После Нового года его жизнь разладилась. На его руках умерло несколько друзей от местных болезней. Потом умер Амлих… Смерть верного спутника в течение пятнадцати лет потрясла Александра. На него напала непроходимая тоска, несвойственная ему мрачность духа. Он начал видеть мир в черном свете, ждать холеры, новых смертей друзей, собственной… Приятели упрекали его в малодушии, но он ничего не мог с собой поделать. Он чувствовал необходимость перемены обстановки.
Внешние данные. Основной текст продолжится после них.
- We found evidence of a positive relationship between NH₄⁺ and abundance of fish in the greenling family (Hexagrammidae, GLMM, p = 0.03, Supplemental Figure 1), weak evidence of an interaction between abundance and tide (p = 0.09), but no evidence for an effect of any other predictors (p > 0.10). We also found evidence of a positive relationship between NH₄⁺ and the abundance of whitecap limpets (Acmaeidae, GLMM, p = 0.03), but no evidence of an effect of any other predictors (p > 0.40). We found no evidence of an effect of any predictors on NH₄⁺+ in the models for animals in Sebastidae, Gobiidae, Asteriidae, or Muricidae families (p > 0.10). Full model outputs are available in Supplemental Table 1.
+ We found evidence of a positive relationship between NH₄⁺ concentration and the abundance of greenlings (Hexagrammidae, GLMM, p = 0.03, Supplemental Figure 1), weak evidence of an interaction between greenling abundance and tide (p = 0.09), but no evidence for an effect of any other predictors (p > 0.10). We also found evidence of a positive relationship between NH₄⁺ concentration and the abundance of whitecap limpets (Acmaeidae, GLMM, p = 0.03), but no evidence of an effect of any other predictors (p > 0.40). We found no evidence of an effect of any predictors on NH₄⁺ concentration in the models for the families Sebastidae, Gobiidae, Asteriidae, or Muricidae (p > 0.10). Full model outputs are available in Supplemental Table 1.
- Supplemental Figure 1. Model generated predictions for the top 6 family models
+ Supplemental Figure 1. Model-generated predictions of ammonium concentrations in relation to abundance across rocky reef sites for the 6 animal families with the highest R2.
Пусть в других местах ему, может быть, не будет лучше и легче — новые впечатления рассеют его и поднимут настроение. Он подал Ермолову прошение об отпуске до весны — и получил согласие.
Глава VI
ГЕНИЙ
Здесь вся кунцкамера. Где, батюшки, родились?Кто вас воспитывал? Чему вы научились?С кем жили целый век?..
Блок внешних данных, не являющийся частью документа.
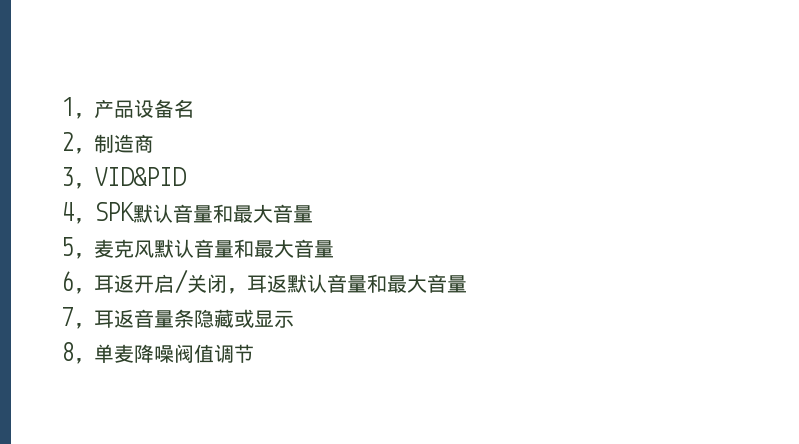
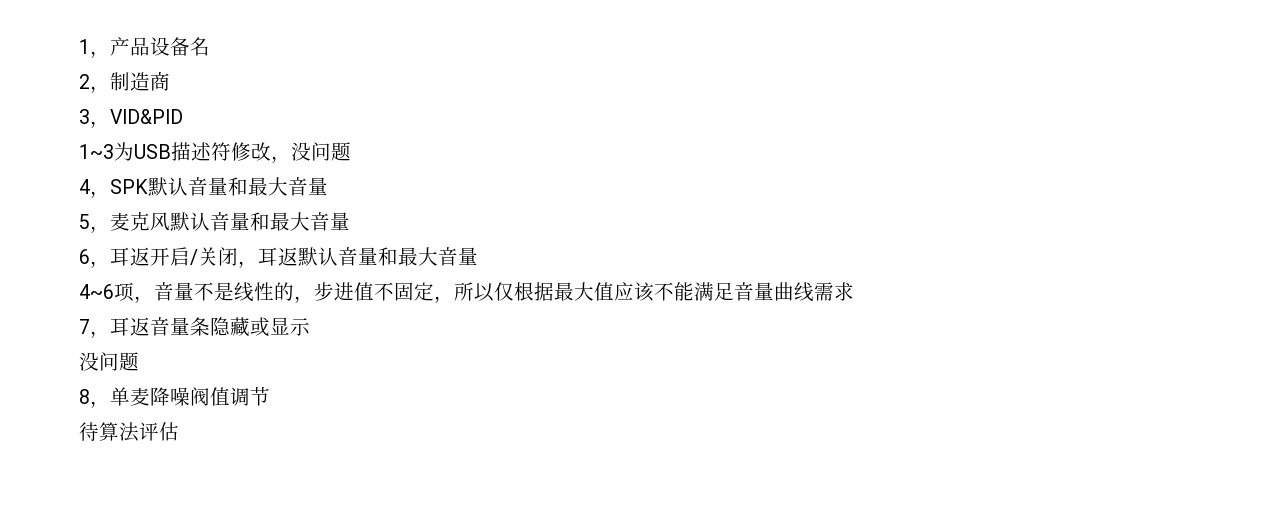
+ 1~3为USB描述符修改，没问题
+ 4~6项，音量不是线性的，步进值不固定，所以仅根据最大值应该不能满足音量曲线需求
  7，耳返音量条隐藏或显示
+ 没问题
+ 待算法评估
Кн. ШаховскойЕрмолов, давая Грибоедову отпуск, надеялся, что тот не вернется. Генерал любил его более всех в своем окружении за необыкновенный ум, фанатическую честность, разнообразность познаний и любезность в обращении. Но все это — личные качества, которые Ермолов ценил в людях, но не в подчиненных. На Кавказе про него говорили, что «чем умнее человек, находящийся при нем, тем он менее следует его влиянию, чтобы не сказали, что им управляют». Грибоедов это очень явно замечал. Он сожалел, что Ермолов «упрям, как камень, ему невозможно вложить какую-нибудь идею». Добро бы главнокомандующий не испытывал нужды в советах и все всегда удачно решал сам. Но никто не безгрешен, и Алексей Петрович не был исключением. В 1823 году он испытывал уныние и усталость: слишком долго шла бессмысленная война; слишком долго он выполнял обязанности не правителя, а палача; слишком явно год от году Кавказ превращался в место ссылки, все реже ехали сюда достойные люди добровольно, ради славы или хоть быстрой карьеры. Это не радовало человека с умом и чувством собственного достоинства; но Ермолов не просил ни помощи, ни поддержки. Привычка повелевать, естественная в любом высокопоставленном военном, превратилась у него в неимоверное упрямство, усиливавшееся с возрастом. Он хотел, чтобы все исходило от него, чтобы ему слепо повиновались — и был достаточно проницателен, чтобы заметить, когда какую-то мысль ему пытались подбросить как его собственную. Грибоедов порой умел это делать, но с Алексеем Петровичем его дипломатические маневры не удавались. Генерал предпочитал ему Мазаровича, достаточно ловкого и неглупого, а главное — всегда действовавшего, согласно лестной характеристике Ермолова, «без рассуждения с своей стороны, по точному смыслу предписания». Что может быть правильнее? Грибоедов так не мог. А дела стояли.